WHAT FRASCATI SHOULD ALWAYS BE

It hasn’t quite the commanding name recognition of Chianti or Amarone or Barolo (which to be fair are all red wines), but at least in terms of  Italian white wines, Frascati (located, by the way,  in the hills south of Rome)  is a name that rates near the top in terms of the broadest public familiarity, whether for good or bad. And to be honest, in terms of the lion’s share of the total production, sadly, Frascati leans quite marked to the latter.

The fault lies, shockingly, with a combination of poor regulation and excessive profit. The Frascati disciplinare (production regulations) requires the inclusion of at least 70% Malvasia Bianca di Candia and/or Malvasia del Lazio (a.k.a. Malvasia Puntinata), and a maximum of 30% Trebbiano Toscano and/or Trebbiano Giallo a/o Greco a/o Bellone a/o Bombino Bianco with a full 15% of other “wild card” grapes that grow in the region’s vineyards. “Well so what?” you might ask?
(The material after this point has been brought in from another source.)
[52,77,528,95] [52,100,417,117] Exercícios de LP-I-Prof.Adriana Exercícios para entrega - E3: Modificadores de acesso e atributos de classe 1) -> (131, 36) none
Well here’s why these set of facts encourage the production of lesser quality wine…

The two permitted Malvasia sub-varieities (and there are lots of them) despite their common names, are as far as one sub-variety can be from another; Malvasia di Candia is fundamentally dull, neutral, and oxidizes very easily, but its cousin Malvasia del Lazio is thick skinned and sweet with lots more flavor, aroma, texture, and color. But guess what? The former, lesser sub-variety is far more pervasive, is far easier to grow, and produces more bunches per vine. And there’s a similar story with the secondary grapes. The Trebbianos bring a nice fresh acidity to a blend, but little else, and yet they can make up 30% of the blend. The interest lies in the Greco, Bellone , and Bombino Bianco…and the optional 15% mulligan in the blend gives yet another opportunity to dilute and degrade the blend (though some high quality but ultra-rare local varieties have been preserved with this allowance) .
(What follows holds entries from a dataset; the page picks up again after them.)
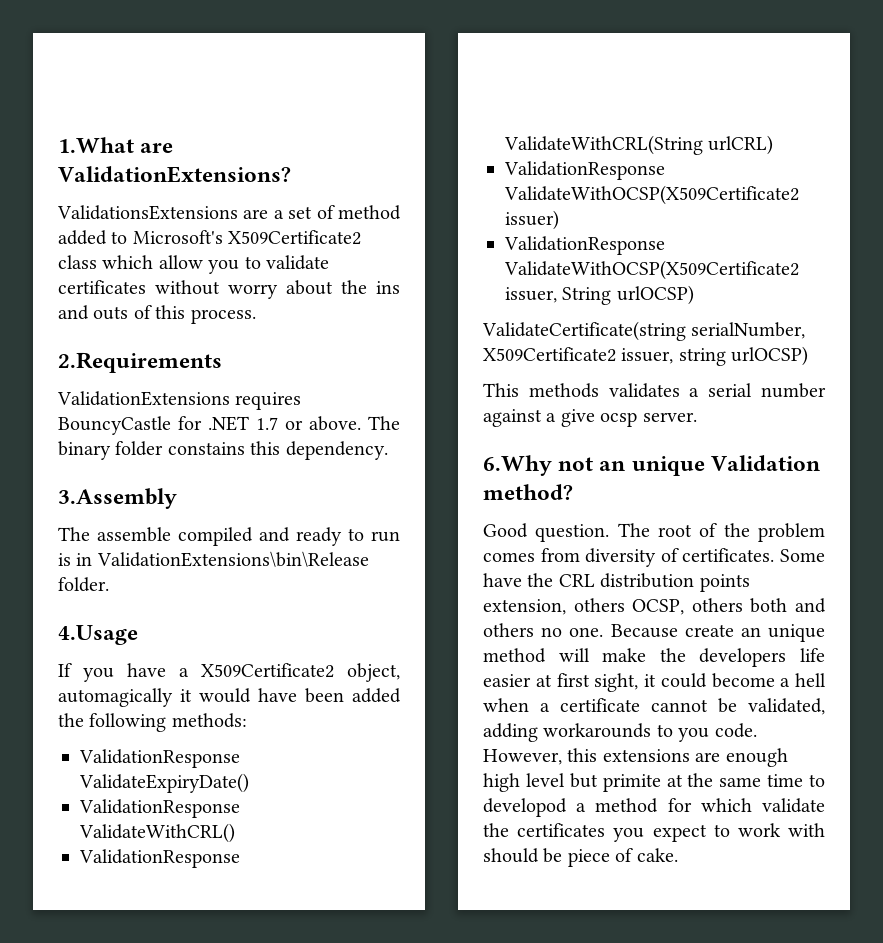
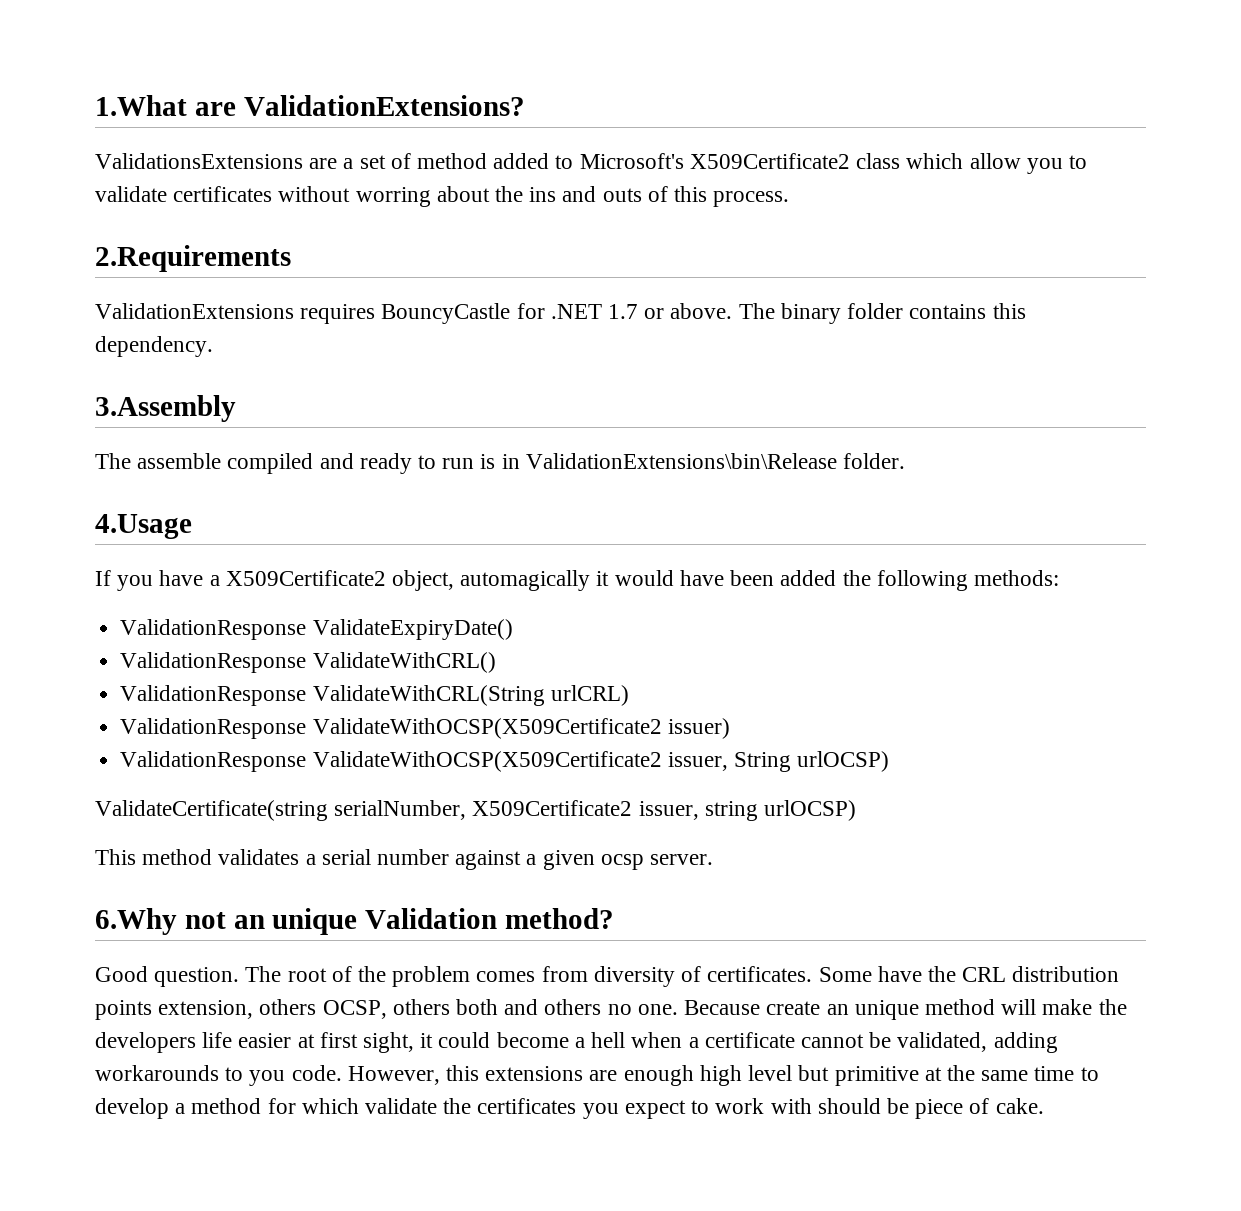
[228,284,278,299] worry -> [355,187,431,207] worring
[167,442,245,455] constains -> [909,304,987,319] contains
[528,383,599,398] methods -> [142,849,213,865] method
[560,409,595,427] give -> [542,850,595,870] given
[602,774,661,792] primite -> [834,1066,919,1086] primitive
[483,798,567,817] developod -> [95,1098,169,1119] develop

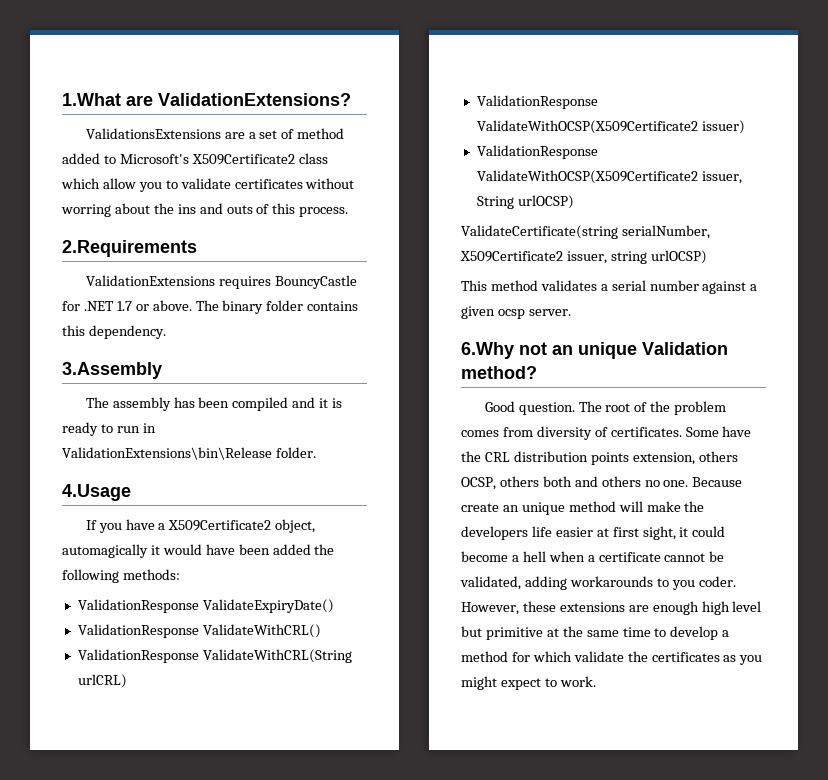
[137,453,354,474] assemble compiled and -> [112,397,343,411] assembly has been compiled and it is
[480,454,496,469] is -> (140, 429) none
[291,1065,480,1085] code. However, this -> [698,576,736,587] [461,601,556,615] coder. However, these
[582,1098,1044,1119] you expect to work with should be piece of cake. -> [723,655,763,665] [461,676,596,690] as you might expect to work.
Well, for me, this is one of the producers the “gets” all of this, and chooses to make really GOOD Frascati. Made by a winemaking concern in existence since 1713, this is a Frascati Superiore – which unlike basic Frascati, is a D.O.C.G., rather than a D.O.C. so the regulations force permissible yields down and consequently, quality up – is made from a blend of 70% Malvasia del Lazio, and 10% each of Trebbiano Toscano, Bellone, and Bombino Bianco. This is the sort of blend that gives Frascati a good name. Would that they all were so…
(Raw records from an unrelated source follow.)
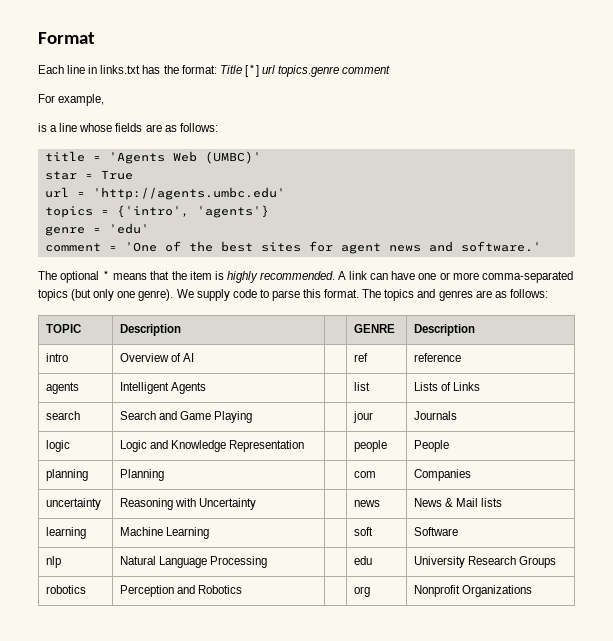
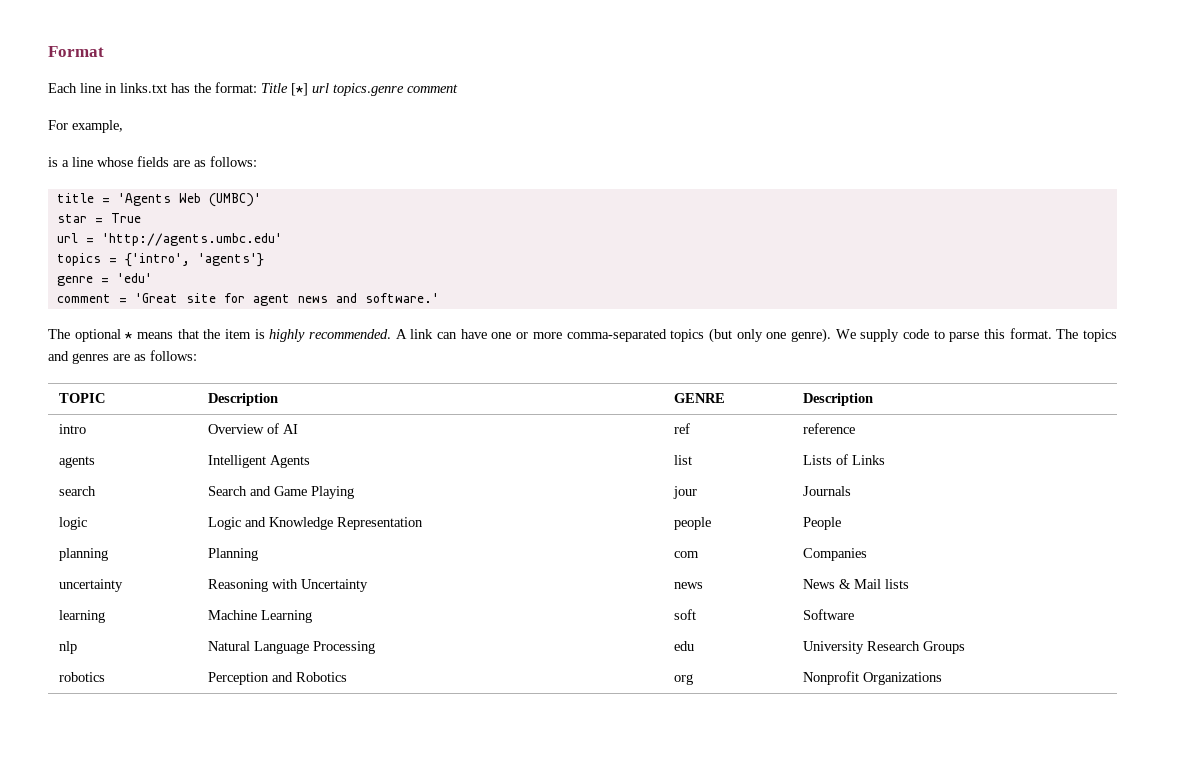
[124,241,301,252] 'One of the best sites -> [134,293,216,303] 'Great site

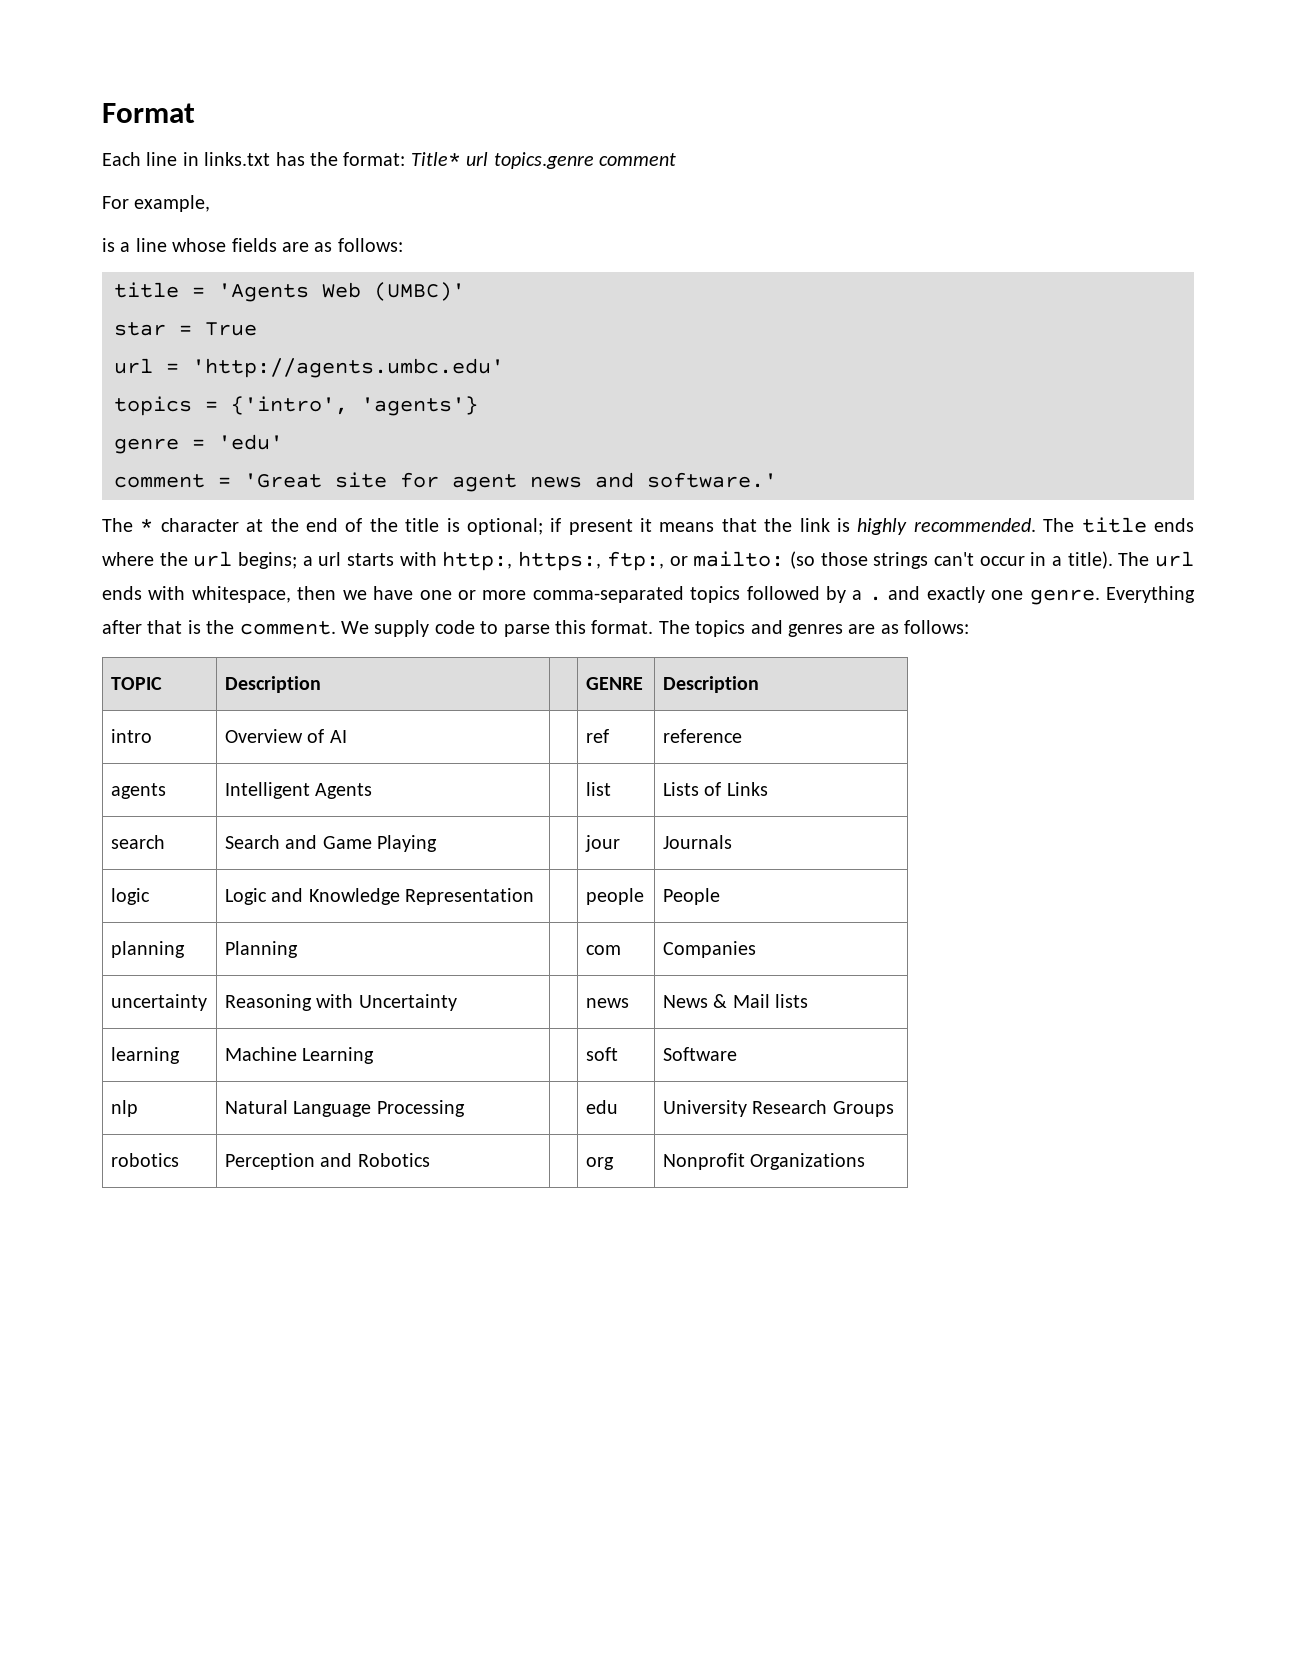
[261,83,308,96] Title [*] -> [410,152,461,166] Title*
[74,329,133,342] optional * -> [140,518,653,535] * character at the end of the title is optional; if present it
[225,329,252,339] item -> [799,518,830,532] link
[395,329,458,339] A link can -> [1043,517,1195,533] [102,551,1194,571] [102,586,367,603] The title ends where the url begins; a url starts with http:, https:, ftp:, or mailto: (so those strings can't occur in a title). The url ends with whitespace, then we
[708,328,831,343] (but only one genre). -> [746,586,1196,605] [102,620,336,635] followed by a . and exactly one genre. Everything after that is the comment.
Roman wine, Roman food: First course – Spaghetti alla Papalina (Carbonara adding melted onions and green peas), and Saltimbocca (liberty taken with chicken over the more traditional veal) with carrots braised in butter and lemon juice.

 

 

 

 

 

 

 

 

 

 

Casale Marchese Frascati Superiore 2011

Slightly coppery medium golden color. Big, layered aromas of sliced pear, applesauce, white flowers, sea spray, mascarpone, beeswax, and rosemary. The body of the wine is medium-full, with a round and rich mouthfeel that is very deftly balanced with a broad and spunky acidity that scatters across the palate detailed flavors of fresh pineapple, stewed quince, cling peaches, crushed pine nuts, and raw fennel. Quite long and nuanced bitter almond finish.